▶ _Work request_
Where the records below reach the line containing "none -> <div>獨留幼兒在浴缸泡", start transcribing, and end with the line containing "none -> <span>ETtoday</span>", exactly and with nothing else added.

▶ _Extracted entries_

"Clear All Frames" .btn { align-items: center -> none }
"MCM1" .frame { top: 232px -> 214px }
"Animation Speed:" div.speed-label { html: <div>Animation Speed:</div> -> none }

==

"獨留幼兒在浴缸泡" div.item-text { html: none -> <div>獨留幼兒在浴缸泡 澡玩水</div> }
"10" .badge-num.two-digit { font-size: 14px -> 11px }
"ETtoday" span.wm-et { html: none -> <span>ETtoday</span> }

▶ _Reply to the task_
"獨留幼兒在浴缸泡" div.item-text { html: none -> <div>獨留幼兒在浴缸泡 澡玩水</div> }
"10" .badge-num.two-digit { font-size: 14px -> 11px }
"ETtoday" span.wm-et { html: none -> <span>ETtoday</span> }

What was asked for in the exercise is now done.